> What the exercise asks: Start at the line in the entries below that contains "991px; width: 383.568px; top: 403px;", stop at the line that contains "932px; width: 383.568px;", and output exactly the lines in that span, both ends included.

(The input)

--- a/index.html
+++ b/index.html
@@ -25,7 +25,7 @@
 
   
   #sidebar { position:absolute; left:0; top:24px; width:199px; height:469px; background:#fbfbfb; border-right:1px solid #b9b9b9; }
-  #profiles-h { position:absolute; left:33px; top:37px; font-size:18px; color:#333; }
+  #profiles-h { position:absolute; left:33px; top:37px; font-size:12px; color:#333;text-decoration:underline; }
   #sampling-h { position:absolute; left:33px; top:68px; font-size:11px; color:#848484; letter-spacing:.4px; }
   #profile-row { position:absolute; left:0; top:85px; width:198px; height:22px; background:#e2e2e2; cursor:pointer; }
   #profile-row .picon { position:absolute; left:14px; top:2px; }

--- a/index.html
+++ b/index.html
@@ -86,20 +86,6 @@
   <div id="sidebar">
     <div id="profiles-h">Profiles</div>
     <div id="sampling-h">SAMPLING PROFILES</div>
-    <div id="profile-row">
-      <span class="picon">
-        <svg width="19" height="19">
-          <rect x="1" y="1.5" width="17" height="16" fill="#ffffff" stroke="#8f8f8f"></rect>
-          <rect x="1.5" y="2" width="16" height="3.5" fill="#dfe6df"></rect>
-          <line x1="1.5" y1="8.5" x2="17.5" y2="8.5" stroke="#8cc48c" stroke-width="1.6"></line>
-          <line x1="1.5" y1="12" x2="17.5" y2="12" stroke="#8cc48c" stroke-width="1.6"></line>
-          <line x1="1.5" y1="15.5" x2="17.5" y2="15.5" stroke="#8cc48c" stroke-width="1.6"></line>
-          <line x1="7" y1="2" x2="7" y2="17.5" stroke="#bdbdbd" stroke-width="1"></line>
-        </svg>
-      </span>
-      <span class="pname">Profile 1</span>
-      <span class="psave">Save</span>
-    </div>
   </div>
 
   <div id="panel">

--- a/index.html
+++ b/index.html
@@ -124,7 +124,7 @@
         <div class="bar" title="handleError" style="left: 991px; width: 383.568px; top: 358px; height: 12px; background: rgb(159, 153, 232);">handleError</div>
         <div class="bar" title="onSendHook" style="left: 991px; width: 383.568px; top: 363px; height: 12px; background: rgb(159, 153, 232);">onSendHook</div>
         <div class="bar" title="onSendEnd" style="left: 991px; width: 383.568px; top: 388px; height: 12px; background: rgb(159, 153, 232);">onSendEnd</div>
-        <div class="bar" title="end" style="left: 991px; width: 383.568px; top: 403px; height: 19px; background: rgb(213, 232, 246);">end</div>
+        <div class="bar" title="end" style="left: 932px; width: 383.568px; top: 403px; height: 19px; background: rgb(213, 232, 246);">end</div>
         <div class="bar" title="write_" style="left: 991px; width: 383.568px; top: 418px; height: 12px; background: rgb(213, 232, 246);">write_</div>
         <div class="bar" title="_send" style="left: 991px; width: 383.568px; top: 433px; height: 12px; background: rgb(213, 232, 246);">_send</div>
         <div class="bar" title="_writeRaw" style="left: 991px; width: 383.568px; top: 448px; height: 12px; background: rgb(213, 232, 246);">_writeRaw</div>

(End The input)
(The input)

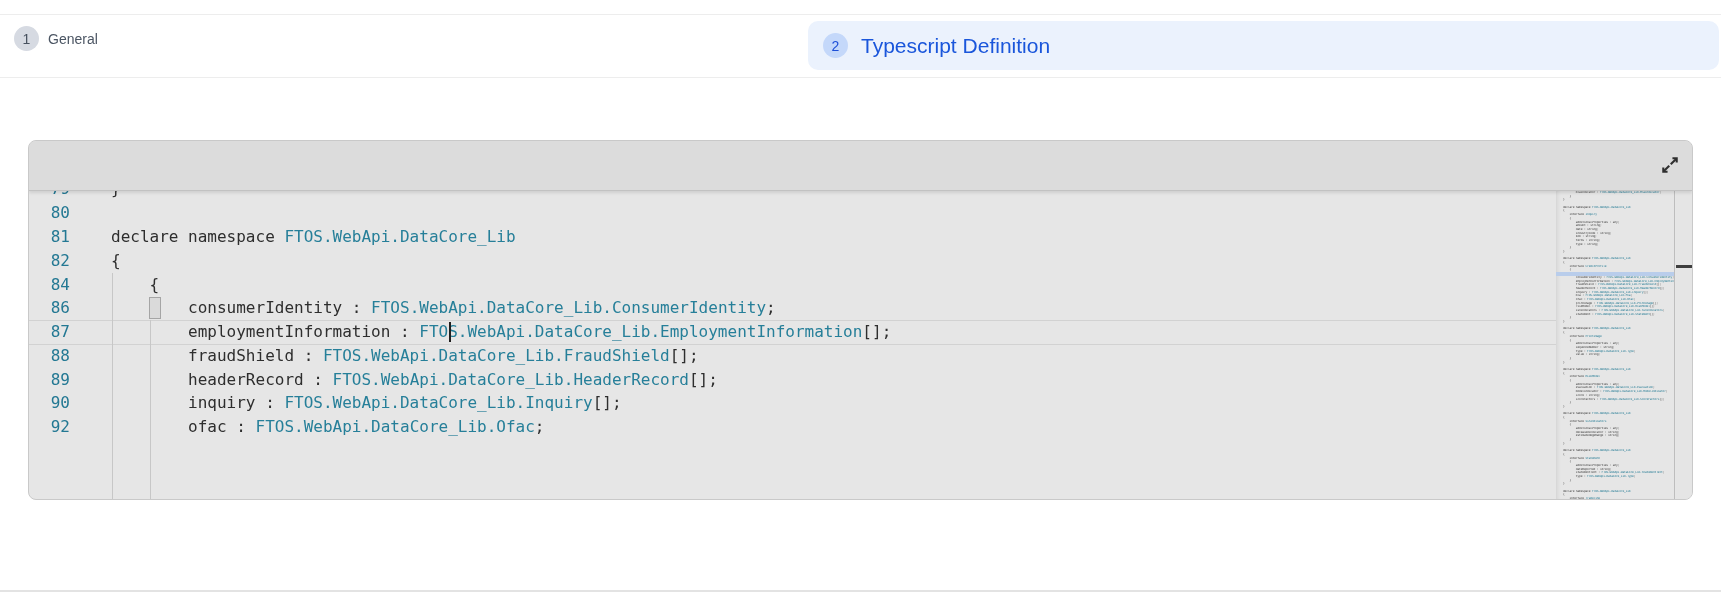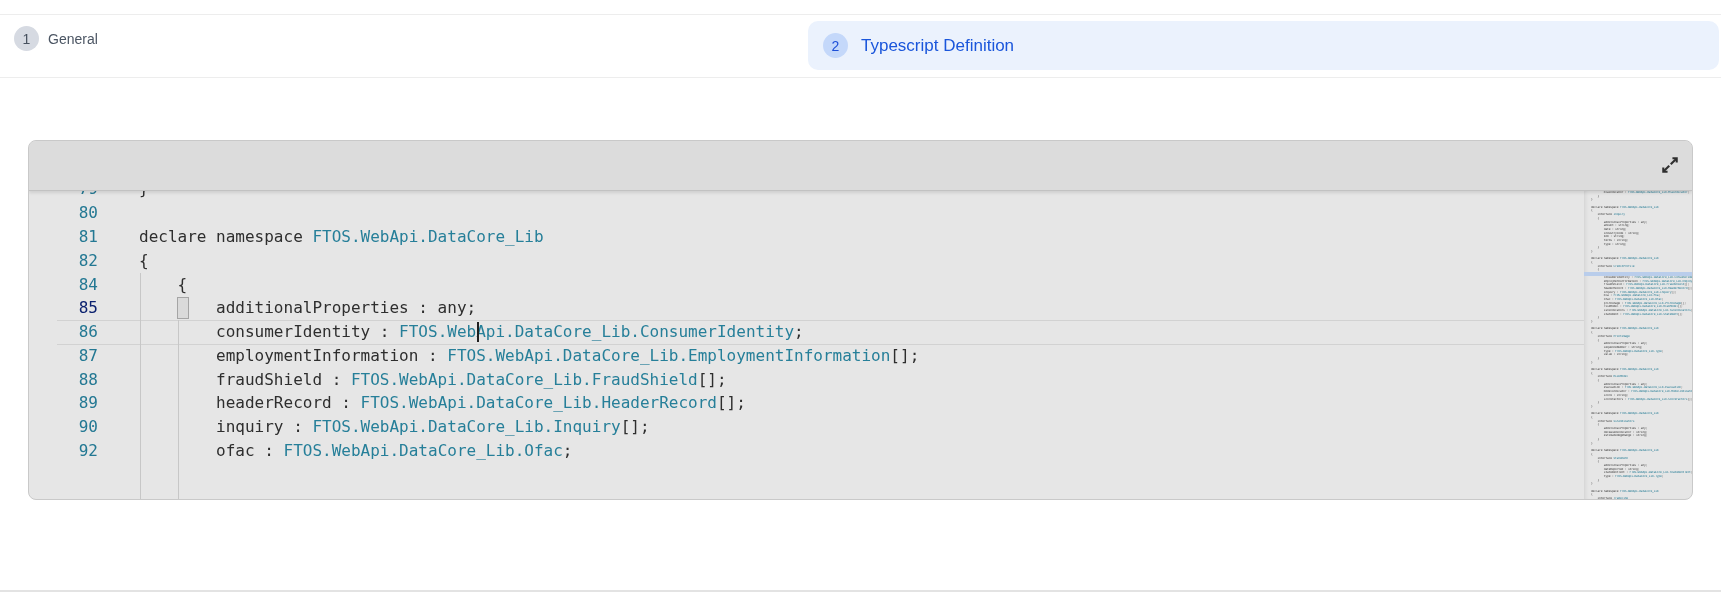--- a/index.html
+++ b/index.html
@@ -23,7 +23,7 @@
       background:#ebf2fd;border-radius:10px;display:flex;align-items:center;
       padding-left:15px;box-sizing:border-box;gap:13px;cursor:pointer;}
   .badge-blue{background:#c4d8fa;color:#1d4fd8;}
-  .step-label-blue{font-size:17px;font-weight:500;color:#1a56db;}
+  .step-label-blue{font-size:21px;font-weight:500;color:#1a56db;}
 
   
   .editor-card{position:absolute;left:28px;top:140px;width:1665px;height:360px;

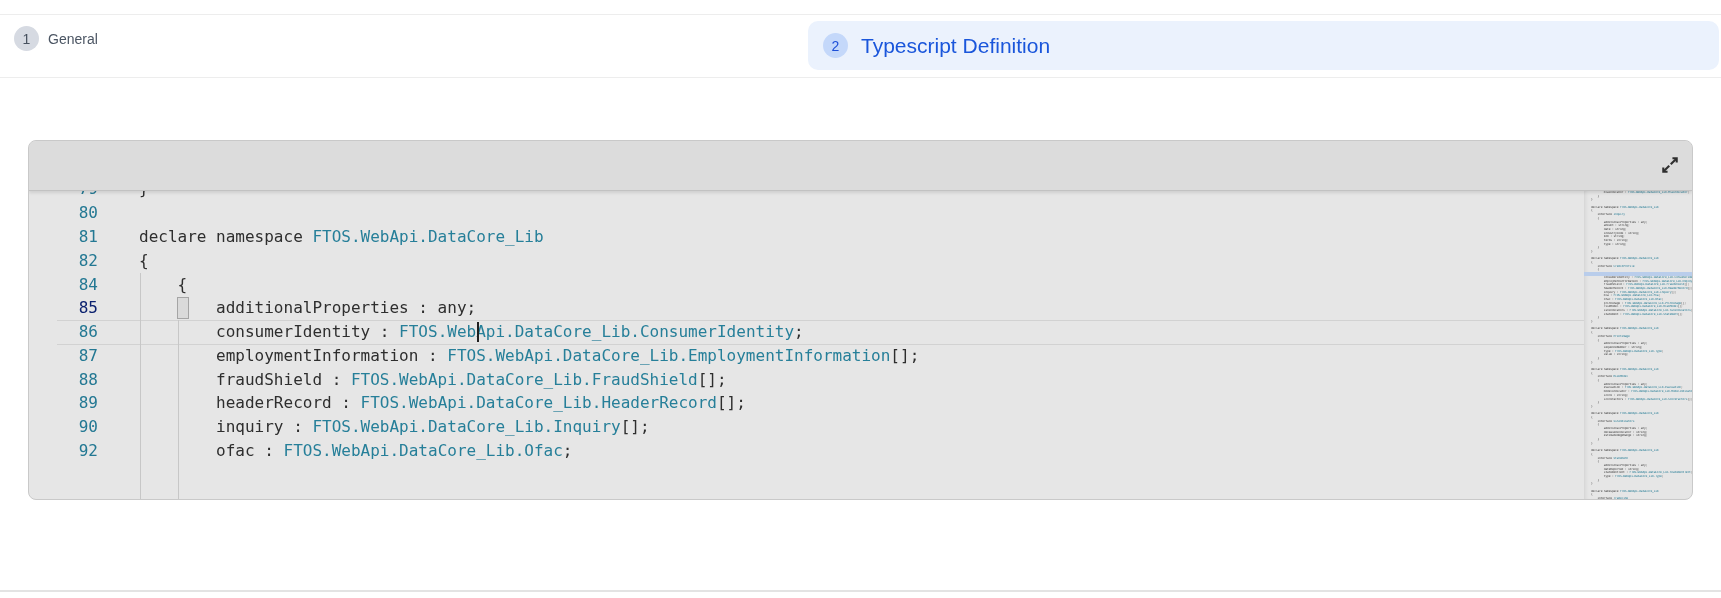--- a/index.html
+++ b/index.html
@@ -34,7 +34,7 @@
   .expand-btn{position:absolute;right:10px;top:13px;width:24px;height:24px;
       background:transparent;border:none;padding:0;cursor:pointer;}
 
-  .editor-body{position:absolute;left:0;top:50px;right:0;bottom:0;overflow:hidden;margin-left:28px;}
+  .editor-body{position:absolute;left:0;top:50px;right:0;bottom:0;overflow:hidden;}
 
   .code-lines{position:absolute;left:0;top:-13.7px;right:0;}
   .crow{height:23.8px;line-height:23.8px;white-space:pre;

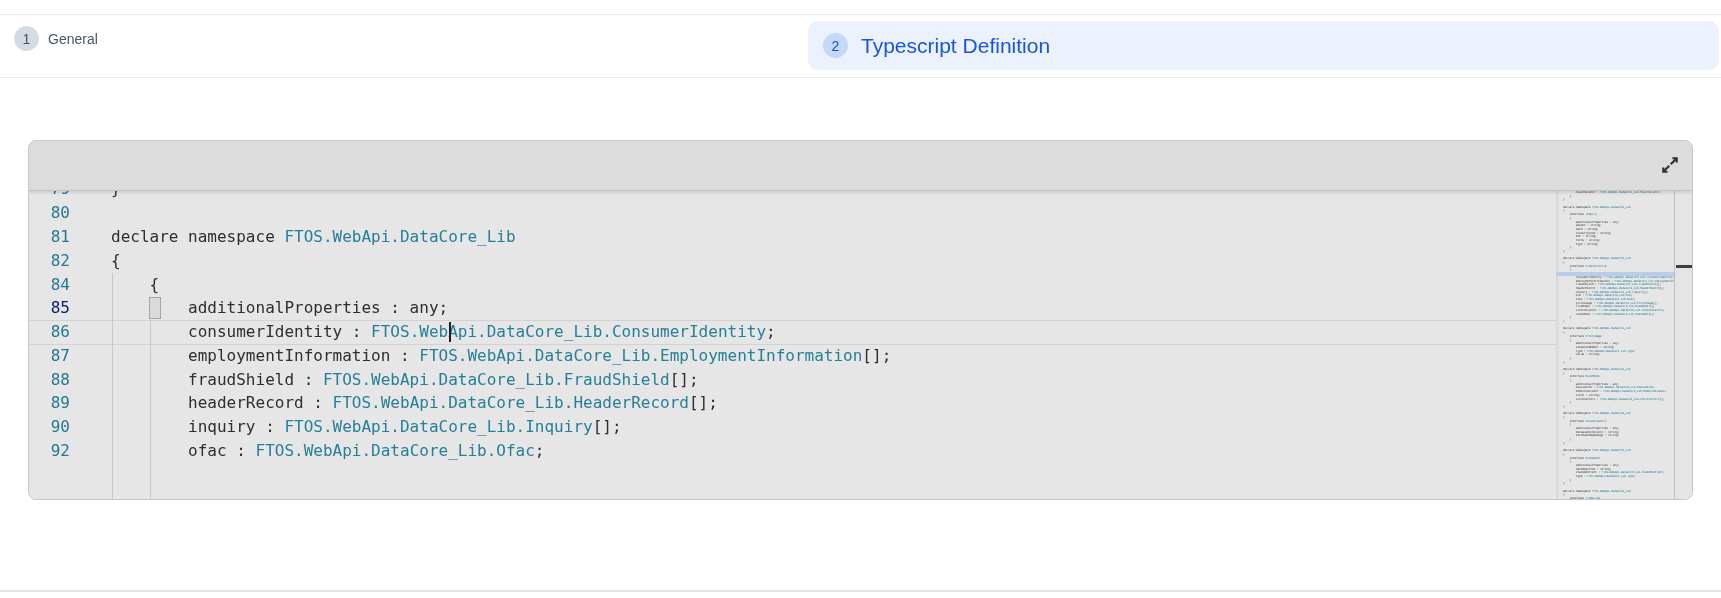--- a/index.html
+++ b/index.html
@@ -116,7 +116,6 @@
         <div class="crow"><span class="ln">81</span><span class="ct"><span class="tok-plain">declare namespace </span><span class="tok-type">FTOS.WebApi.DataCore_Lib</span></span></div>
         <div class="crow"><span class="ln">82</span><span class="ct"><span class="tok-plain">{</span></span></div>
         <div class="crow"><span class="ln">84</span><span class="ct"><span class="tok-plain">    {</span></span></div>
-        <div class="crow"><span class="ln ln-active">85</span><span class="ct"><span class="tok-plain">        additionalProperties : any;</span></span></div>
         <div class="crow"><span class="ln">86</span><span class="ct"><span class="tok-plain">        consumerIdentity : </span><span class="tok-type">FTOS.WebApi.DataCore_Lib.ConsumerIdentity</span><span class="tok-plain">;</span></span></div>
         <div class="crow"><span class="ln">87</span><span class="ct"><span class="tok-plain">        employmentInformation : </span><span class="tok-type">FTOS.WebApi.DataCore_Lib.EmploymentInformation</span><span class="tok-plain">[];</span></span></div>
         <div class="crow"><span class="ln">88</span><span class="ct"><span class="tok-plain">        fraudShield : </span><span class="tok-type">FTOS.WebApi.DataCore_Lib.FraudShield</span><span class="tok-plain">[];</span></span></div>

(End The input)
(The input)

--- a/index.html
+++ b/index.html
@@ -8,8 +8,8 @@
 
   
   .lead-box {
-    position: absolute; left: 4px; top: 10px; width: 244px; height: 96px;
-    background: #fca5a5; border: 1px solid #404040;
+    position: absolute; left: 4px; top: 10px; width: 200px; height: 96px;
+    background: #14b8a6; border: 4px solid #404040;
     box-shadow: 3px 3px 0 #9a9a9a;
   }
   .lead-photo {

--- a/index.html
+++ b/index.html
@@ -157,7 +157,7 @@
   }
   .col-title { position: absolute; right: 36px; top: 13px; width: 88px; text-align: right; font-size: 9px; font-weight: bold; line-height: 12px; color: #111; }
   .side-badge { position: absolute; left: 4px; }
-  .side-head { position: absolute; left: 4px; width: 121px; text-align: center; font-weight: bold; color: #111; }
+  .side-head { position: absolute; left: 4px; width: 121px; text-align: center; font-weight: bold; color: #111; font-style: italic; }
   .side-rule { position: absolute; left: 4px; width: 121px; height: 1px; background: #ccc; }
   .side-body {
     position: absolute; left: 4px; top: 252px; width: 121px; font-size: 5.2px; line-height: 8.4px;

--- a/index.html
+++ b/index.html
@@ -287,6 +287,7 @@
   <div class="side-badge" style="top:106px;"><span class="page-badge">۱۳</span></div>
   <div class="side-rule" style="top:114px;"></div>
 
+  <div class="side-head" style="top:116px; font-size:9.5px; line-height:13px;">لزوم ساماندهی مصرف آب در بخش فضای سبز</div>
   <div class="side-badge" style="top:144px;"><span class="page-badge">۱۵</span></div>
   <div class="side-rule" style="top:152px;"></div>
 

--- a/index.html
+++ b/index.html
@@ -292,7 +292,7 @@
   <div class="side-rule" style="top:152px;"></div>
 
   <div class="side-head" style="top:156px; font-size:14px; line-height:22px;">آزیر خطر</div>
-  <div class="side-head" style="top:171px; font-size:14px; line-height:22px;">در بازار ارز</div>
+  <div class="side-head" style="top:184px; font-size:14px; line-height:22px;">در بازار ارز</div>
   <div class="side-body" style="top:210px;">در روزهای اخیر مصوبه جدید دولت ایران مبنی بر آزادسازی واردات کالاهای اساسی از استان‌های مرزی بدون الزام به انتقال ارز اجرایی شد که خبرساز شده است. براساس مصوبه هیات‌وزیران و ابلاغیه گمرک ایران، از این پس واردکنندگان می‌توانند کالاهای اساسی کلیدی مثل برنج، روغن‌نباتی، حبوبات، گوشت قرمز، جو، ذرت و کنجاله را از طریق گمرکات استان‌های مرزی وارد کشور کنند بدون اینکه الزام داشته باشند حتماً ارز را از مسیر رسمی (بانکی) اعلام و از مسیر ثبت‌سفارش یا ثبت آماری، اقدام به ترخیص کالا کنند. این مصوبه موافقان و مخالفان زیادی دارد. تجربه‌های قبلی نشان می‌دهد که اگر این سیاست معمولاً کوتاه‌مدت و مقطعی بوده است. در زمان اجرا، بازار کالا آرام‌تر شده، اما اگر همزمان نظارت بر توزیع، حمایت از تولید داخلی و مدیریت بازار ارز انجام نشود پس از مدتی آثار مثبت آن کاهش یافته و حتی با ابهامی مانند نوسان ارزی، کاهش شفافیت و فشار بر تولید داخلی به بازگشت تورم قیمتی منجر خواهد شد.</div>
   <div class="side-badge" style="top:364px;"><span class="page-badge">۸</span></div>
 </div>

(End The input)

> Task response:
-        <div class="bar" title="end" style="left: 991px; width: 383.568px; top: 403px; height: 19px; background: rgb(213, 232, 246);">end</div>
+        <div class="bar" title="end" style="left: 932px; width: 383.568px; top: 403px; height: 19px; background: rgb(213, 232, 246);">end</div>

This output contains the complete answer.